SEEK AND TAKE ADVICE
Why do you pay someone to put together new computers? It’s simple enough to put them together yourself and a wealth of information is available to help you, however, it is time-consuming, difficult and often frustrating.
The same logic works for seeking professional advice. Often overworked managers get out textbooks and try to teach themselves everything about business, land and tax. There is nothing wrong with trying to solve these problems yourself, and you need to be an expert in your own business to understand your issues.
With so much information available, it can be difficult to find the right solution for your specific need. Seeing an expert will help you deal with your matter efficiently and effectively, freeing your time to deal with the day-to-day running of your business. External advice may also cost less than you think, and more importantly, may save you from making mistakes that could lead to further costs.
When was the last time you had a good look at the way you run your business? You may be your own boss, but occasionally it’s helpful to have someone critique your performance. Your accountant can do a management audit for you to ensure you’re maximising your opportunities.
Similar to a financial audit, a management audit can give you a chance to reflect on your own set of skills and practices. This audit aims to detect potential managerial problems and find effective ways of addressing these issues.
The business owner should create a plan for improving the company and evaluate strengths and weaknesses in a candid and honest manner.
There are some difficult questions that come with a management audit; here is a list of what you can expect to hear:
- Are you qualified to manage a small business effectively?
- Do you listen well? A manager can learn a lot from listening to others.
- Do you monitor and adapt to changes in the market that affect your operation?
- Do you belong to a trade association or other business organisation?
- Do you have a written description of your firm’s target market?
WORKING WITH YOUR ACCOUNTANT
The more your accountant is involved with your business, the more likely they will be able to offer solutions to increase your wealth. Here is a breakdown of what you might expect to discuss with your accountant at six different times of the year.
January/February: Its time for employers to assess their current business status and plan for the year ahead. Your accountant can help you set financial goals, make improvements on last year’s achievements and map out your business plan.
March/April: Employee review time. Make sure you’re using the most effective employee payment package to avoid paying extra tax. Use this time to discuss any salary sacrifice arrangements your employees may want to put in place.
May/June: Revise and update your paperwork before the end of financial year to make sure you don’t miss out on any benefits or get caught in any tax traps. The Federal Budget has been released; ask your accountant how it might affect your personal and business situations.
July/August: End of Financial year. Your accountant can help you get the most from your tax return. Now is a good time to assess your budgets – are you meeting or exceeding them?
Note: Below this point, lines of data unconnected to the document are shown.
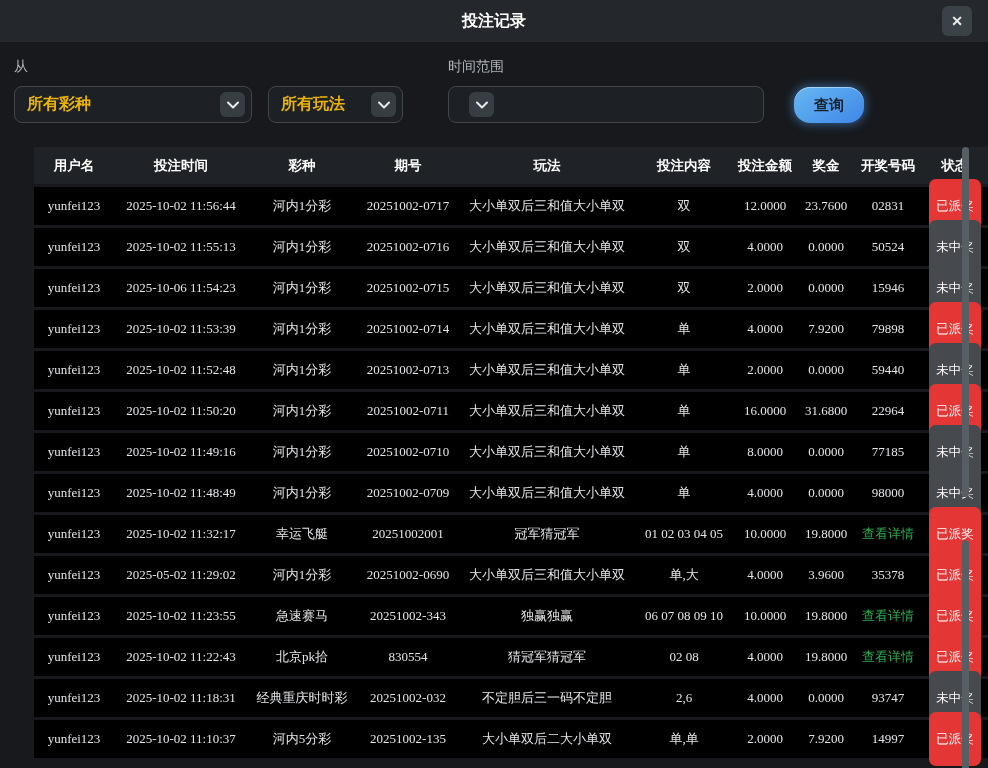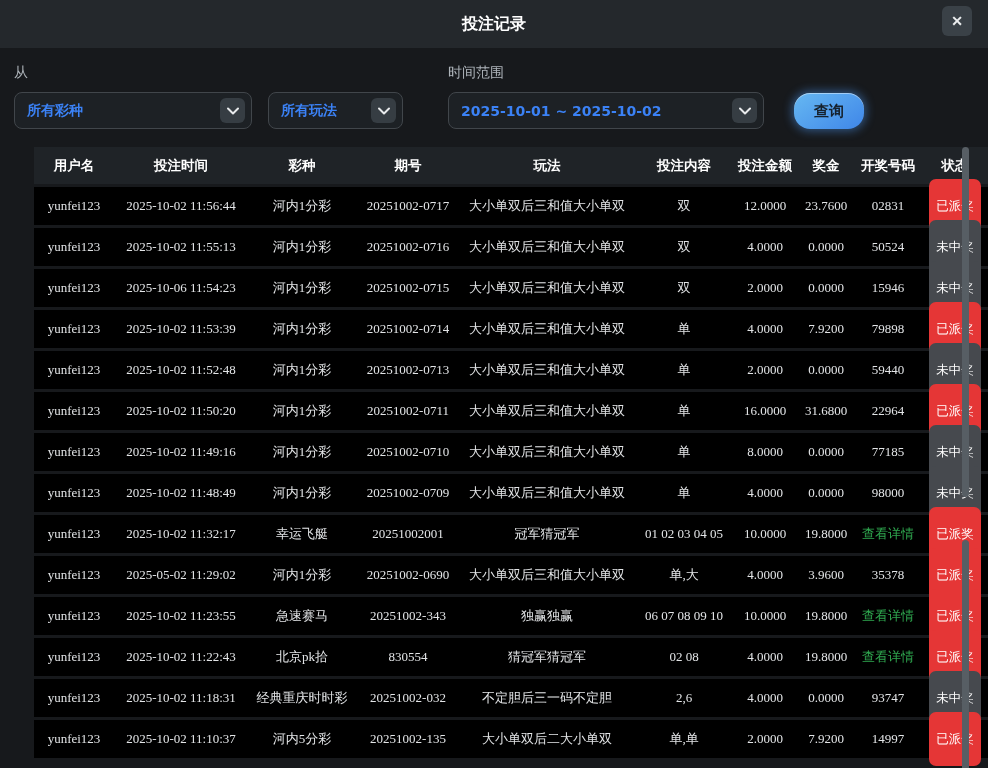--- a/index.html
+++ b/index.html
@@ -11,7 +11,7 @@
   }
   
   .modal-header {
-    position:relative; height:48px; background:#24282c;
+    position:relative; height:42px; background:#24282c;
     display:flex; align-items:center; justify-content:center;
   }
   .modal-title { font-size:16px; font-weight:bold; color:#ffffff; }

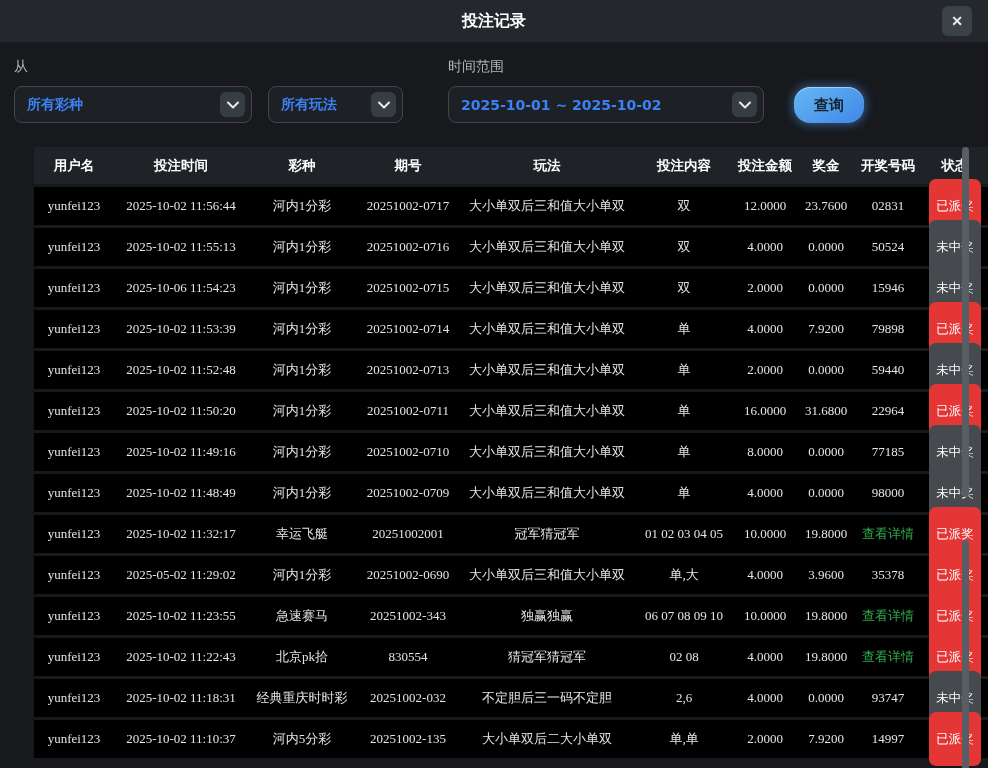--- a/index.html
+++ b/index.html
@@ -31,7 +31,7 @@
     display:flex; align-items:center; justify-content:space-between;
     padding:0 6px 0 12px; cursor:pointer;
   }
-  .select-text { font-size:14px; font-weight:600; color:#3b82f6; white-space:nowrap; }
+  .select-text { font-size:16px; font-weight:600; color:#eab308; white-space:nowrap; }
   .chev-box {
     width:25px; height:25px; background:#363d43; border-radius:6px;
     display:flex; align-items:center; justify-content:center; flex:0 0 auto; margin-left:8px;

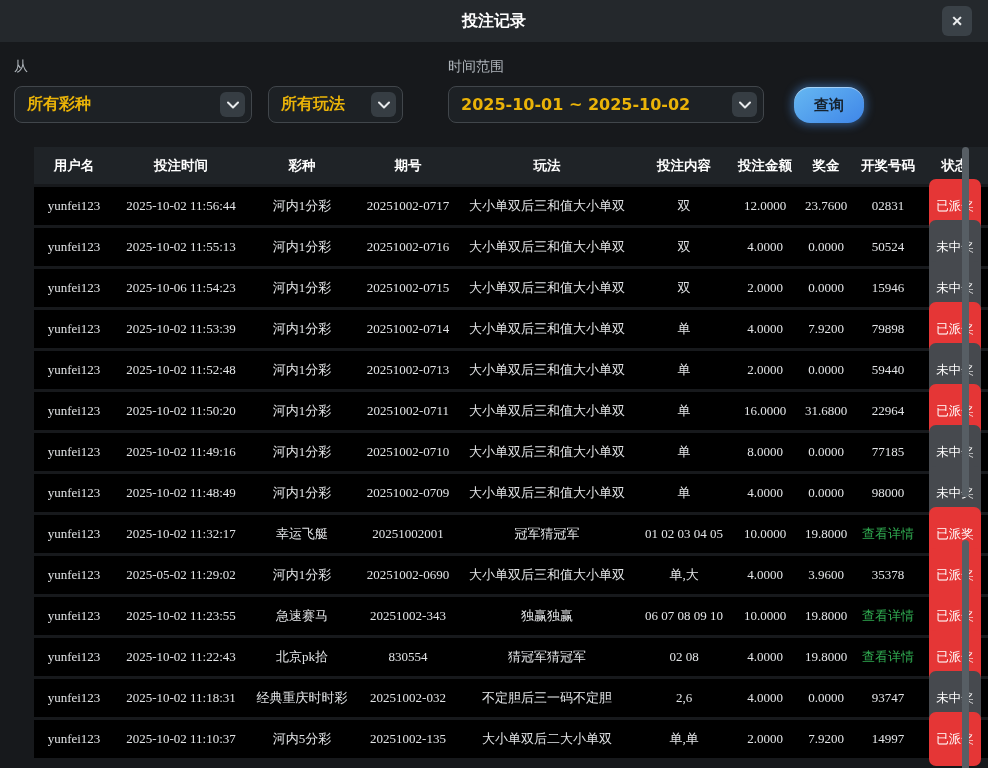--- a/index.html
+++ b/index.html
@@ -108,7 +108,6 @@
   </div>
 
   <div class="select sel-date">
-    <span class="select-text">2025-10-01 ~ 2025-10-02</span>
     <span class="chev-box">
       <svg width="12" height="8" viewBox="0 0 12 8">
           <polyline points="1,1.5 6,6.5 11,1.5" fill="none" stroke="#e8eaec" stroke-width="2" stroke-linecap="round" stroke-linejoin="round"></polyline>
September/October: Take time out to give your accounting strategies a spring clean, set up a savings plan or a self-managed super fund, or even a trust. Prepare yourself for any possible tax audit by the Australian Taxation Office, especially if your industry has been singled out for inspection this year.
November/December: Time for a yearly review. Was this year all you expected it to be? Can you do things better next year? Write down some key points to discuss with your accountant and then take a break, maybe even a holiday.